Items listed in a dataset
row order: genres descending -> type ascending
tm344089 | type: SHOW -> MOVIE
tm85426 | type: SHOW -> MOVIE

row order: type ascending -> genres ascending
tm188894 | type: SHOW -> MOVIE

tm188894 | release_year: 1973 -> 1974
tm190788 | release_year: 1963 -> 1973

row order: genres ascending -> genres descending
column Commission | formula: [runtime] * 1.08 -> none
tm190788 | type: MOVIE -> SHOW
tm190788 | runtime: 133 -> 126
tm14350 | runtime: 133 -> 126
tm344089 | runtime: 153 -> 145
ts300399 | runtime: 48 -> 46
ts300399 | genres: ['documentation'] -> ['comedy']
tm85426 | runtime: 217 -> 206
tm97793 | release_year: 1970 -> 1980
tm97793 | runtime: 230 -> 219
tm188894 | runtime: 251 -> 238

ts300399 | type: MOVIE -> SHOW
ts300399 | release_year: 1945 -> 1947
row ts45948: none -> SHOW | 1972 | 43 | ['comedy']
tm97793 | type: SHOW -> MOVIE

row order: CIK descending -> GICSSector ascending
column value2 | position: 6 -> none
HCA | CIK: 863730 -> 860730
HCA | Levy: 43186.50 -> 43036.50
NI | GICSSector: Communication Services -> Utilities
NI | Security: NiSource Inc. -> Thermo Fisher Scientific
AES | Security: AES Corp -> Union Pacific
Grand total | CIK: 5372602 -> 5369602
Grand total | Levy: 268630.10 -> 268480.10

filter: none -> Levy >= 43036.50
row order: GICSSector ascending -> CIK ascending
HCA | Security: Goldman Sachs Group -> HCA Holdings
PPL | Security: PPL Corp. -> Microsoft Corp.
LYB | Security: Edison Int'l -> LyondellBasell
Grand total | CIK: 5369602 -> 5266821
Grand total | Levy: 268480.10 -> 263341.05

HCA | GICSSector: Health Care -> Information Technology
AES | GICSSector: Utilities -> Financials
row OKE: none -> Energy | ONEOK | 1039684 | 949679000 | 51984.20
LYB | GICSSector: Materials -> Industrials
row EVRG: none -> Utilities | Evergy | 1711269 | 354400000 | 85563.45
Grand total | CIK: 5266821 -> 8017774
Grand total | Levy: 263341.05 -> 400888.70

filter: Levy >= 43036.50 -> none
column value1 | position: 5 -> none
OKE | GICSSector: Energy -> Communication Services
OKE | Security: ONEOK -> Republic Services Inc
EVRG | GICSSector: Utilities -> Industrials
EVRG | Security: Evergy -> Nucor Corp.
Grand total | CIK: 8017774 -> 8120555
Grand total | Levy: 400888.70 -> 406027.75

INSTRUCTIONS FOR THE TASK. From the records above, please extract every line and repeat it exactly.

EXERCISE SOLUTION.
row order: genres descending -> type ascending
tm344089 | type: SHOW -> MOVIE
tm85426 | type: SHOW -> MOVIE

row order: type ascending -> genres ascending
tm188894 | type: SHOW -> MOVIE

tm188894 | release_year: 1973 -> 1974
tm190788 | release_year: 1963 -> 1973

row order: genres ascending -> genres descending
column Commission | formula: [runtime] * 1.08 -> none
tm190788 | type: MOVIE -> SHOW
tm190788 | runtime: 133 -> 126
tm14350 | runtime: 133 -> 126
tm344089 | runtime: 153 -> 145
ts300399 | runtime: 48 -> 46
ts300399 | genres: ['documentation'] -> ['comedy']
tm85426 | runtime: 217 -> 206
tm97793 | release_year: 1970 -> 1980
tm97793 | runtime: 230 -> 219
tm188894 | runtime: 251 -> 238

ts300399 | type: MOVIE -> SHOW
ts300399 | release_year: 1945 -> 1947
row ts45948: none -> SHOW | 1972 | 43 | ['comedy']
tm97793 | type: SHOW -> MOVIE

row order: CIK descending -> GICSSector ascending
column value2 | position: 6 -> none
HCA | CIK: 863730 -> 860730
HCA | Levy: 43186.50 -> 43036.50
NI | GICSSector: Communication Services -> Utilities
NI | Security: NiSource Inc. -> Thermo Fisher Scientific
AES | Security: AES Corp -> Union Pacific
Grand total | CIK: 5372602 -> 5369602
Grand total | Levy: 268630.10 -> 268480.10

filter: none -> Levy >= 43036.50
row order: GICSSector ascending -> CIK ascending
HCA | Security: Goldman Sachs Group -> HCA Holdings
PPL | Security: PPL Corp. -> Microsoft Corp.
LYB | Security: Edison Int'l -> LyondellBasell
Grand total | CIK: 5369602 -> 5266821
Grand total | Levy: 268480.10 -> 263341.05

HCA | GICSSector: Health Care -> Information Technology
AES | GICSSector: Utilities -> Financials
row OKE: none -> Energy | ONEOK | 1039684 | 949679000 | 51984.20
LYB | GICSSector: Materials -> Industrials
row EVRG: none -> Utilities | Evergy | 1711269 | 354400000 | 85563.45
Grand total | CIK: 5266821 -> 8017774
Grand total | Levy: 263341.05 -> 400888.70

filter: Levy >= 43036.50 -> none
column value1 | position: 5 -> none
OKE | GICSSector: Energy -> Communication Services
OKE | Security: ONEOK -> Republic Services Inc
EVRG | GICSSector: Utilities -> Industrials
EVRG | Security: Evergy -> Nucor Corp.
Grand total | CIK: 8017774 -> 8120555
Grand total | Levy: 400888.70 -> 406027.75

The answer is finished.